Diddy leaped onto the new trailer.

“Diddy, out,” Shaker gently chided the eager little girl. “Hold up,” he instructed his hounds, who quizzically looked at him and at Sister, then Betty, then Sybil.

“Kennel up.” Sam called the black and tans to him as Sybil and Betty quietly, with no fanfare, moved at the edges of the hounds who didn’t break.

Sister breathed a prayer of relief the black and tans didn’t bolt but loaded up.

“Told you this would be a good hunt,” Pamela bragged.

“Not over yet,” Val replied.

Watching this was Ben Sidell. Nonni, his gentle teacher, took it all in as she stood next to Bobby’s big draft cross.

“Ben, I’m old enough to know when hounds won’t hunt for a man.
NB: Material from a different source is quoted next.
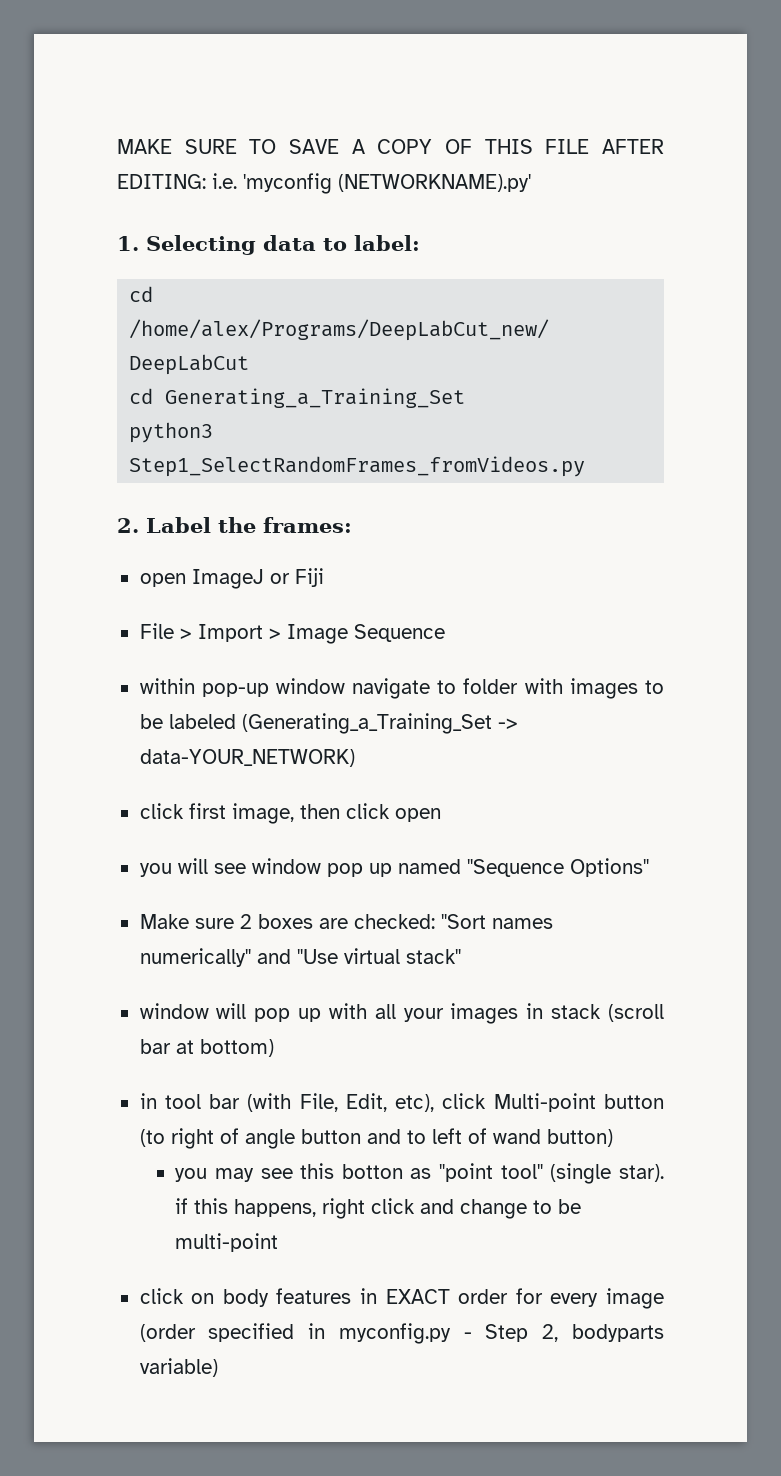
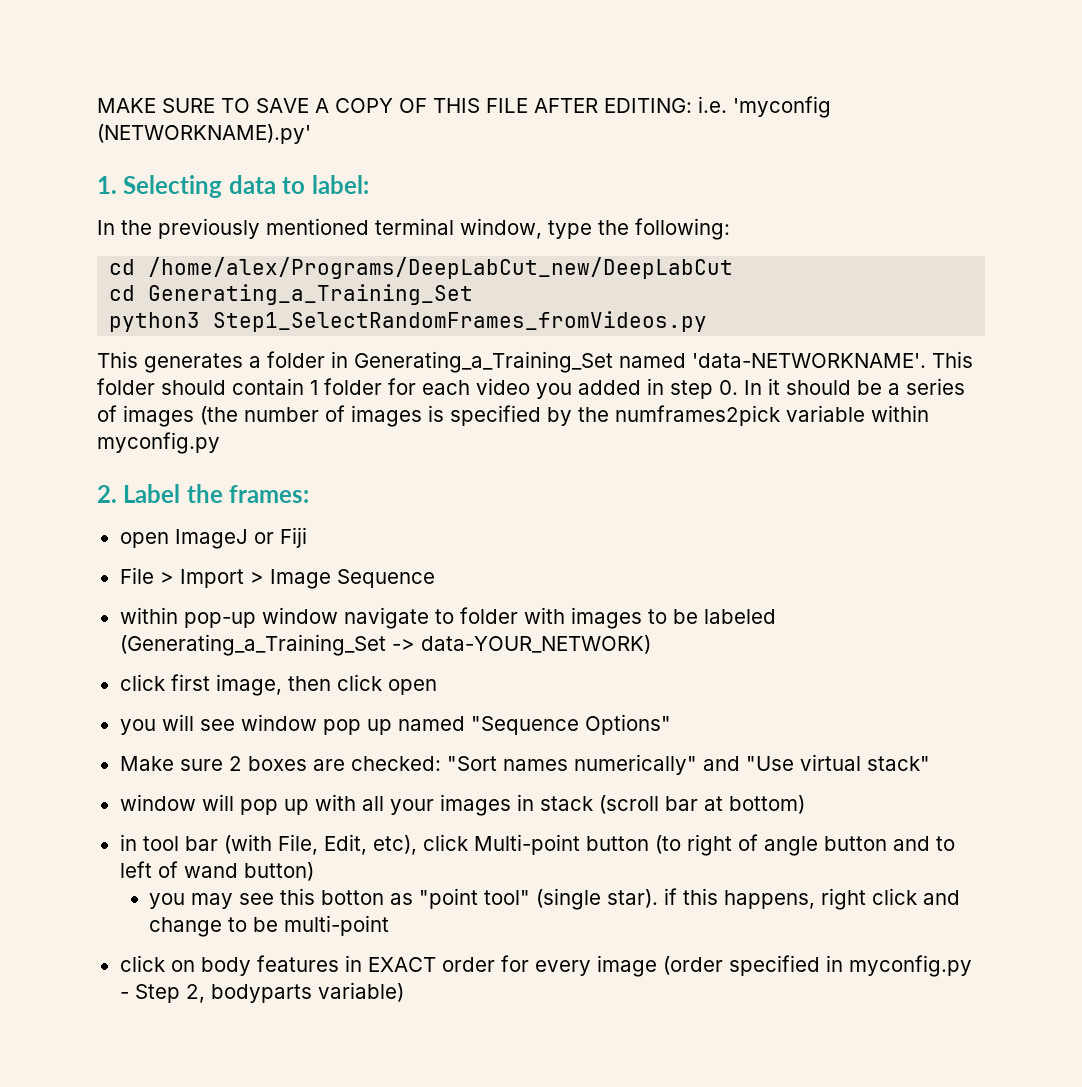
(420, 243) none -> [97,218,730,240] // In the previously mentioned terminal window, type the following:
(586, 466) none -> [97,351,973,373] [97,378,965,399] [97,405,929,427] [97,432,220,454] // This generates a folder in Generating_a_Training_Set named 'data-NETWORKNAME'. This folder should contain 1 folder for each video you added in step 0. In it should be a series of images (the number of images is specified by the numframes2pick variable within myconfig.py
Those hounds will never hunt for Crawford—not even if he feeds them calves’ liver daily,” Bobby drawled.

Sam, soaking up the tension, clambered back into the truck as soon as the black and tans were loaded.

The big trailer also carried the horses. Crawford, Jason, and Marty dismounted and walked their horses onto the trailer.

It was against state law to ride in the trailer, but under the circumstances, Jason urged them to do so. They’d get out of Paradise more quickly, and the ride back to his SUV wasn’t that far.

“I’ll get you for this!” Crawford shouted to Sister as Rory slammed and bolted the door.

Sister didn’t reply.

Shaker, back up on HoJo, apologized: “I’m sorry I couldn’t get to you fast enough, Boss.”

“Maybe we both belong in the ring.” She half smiled, referring to their boxing prowess.

“Hell of a combination.” He smiled broadly.

“Was, wasn’t it?” She couldn’t help but feel pride, even though she knew that worm Crawford would churn up mud.